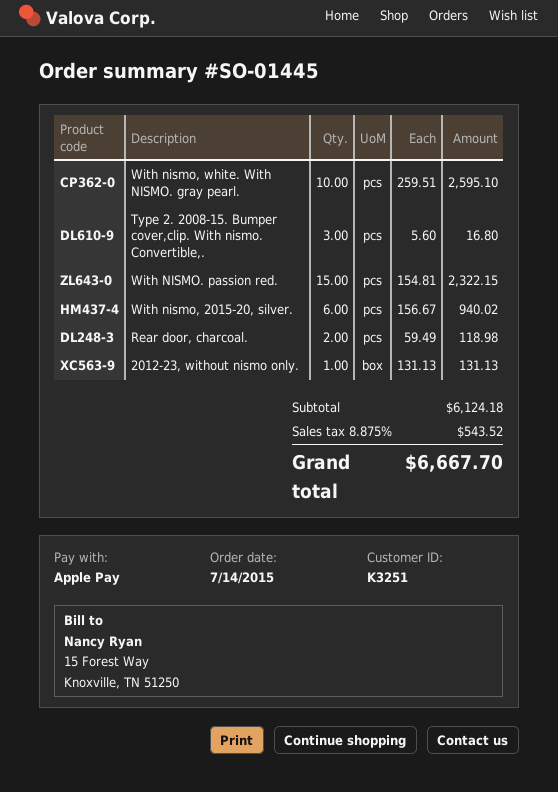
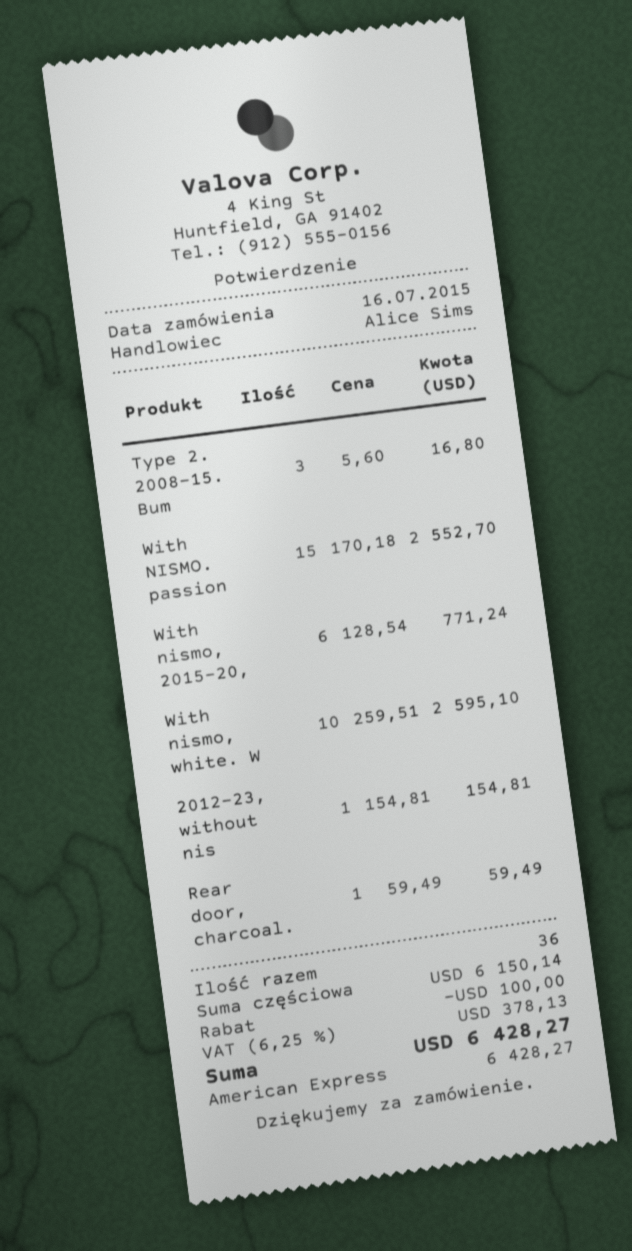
order date: 2015-07-14 -> 2015-07-16
payment method: Apple Pay -> American Express
With NISMO. passion red.: 15 x 154.81 = 2322.15 -> 15 x 170.18 = 2552.70
With nismo, 2015-20, silver.: 6 x 156.67 = 940.02 -> 6 x 128.54 = 771.24
Rear door, charcoal.: 2 x 59.49 = 118.98 -> 1 x 59.49 = 59.49
2012-23, without nismo only.: 1 x 131.13 = 131.13 -> 1 x 154.81 = 154.81
subtotal: 6124.18 -> 6150.14
discount: none -> 100.00
tax: 8.875% = 543.52 -> 6.25% = 378.13
total: 6667.70 -> 6428.27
------------
What to work on: Set down exactly the lines above, from the one containing "payment method: Apple Pay -> American Express" to the final line of the material, with both ends kept and no other lines.

Written solution:
payment method: Apple Pay -> American Express
With NISMO. passion red.: 15 x 154.81 = 2322.15 -> 15 x 170.18 = 2552.70
With nismo, 2015-20, silver.: 6 x 156.67 = 940.02 -> 6 x 128.54 = 771.24
Rear door, charcoal.: 2 x 59.49 = 118.98 -> 1 x 59.49 = 59.49
2012-23, without nismo only.: 1 x 131.13 = 131.13 -> 1 x 154.81 = 154.81
subtotal: 6124.18 -> 6150.14
discount: none -> 100.00
tax: 8.875% = 543.52 -> 6.25% = 378.13
total: 6667.70 -> 6428.27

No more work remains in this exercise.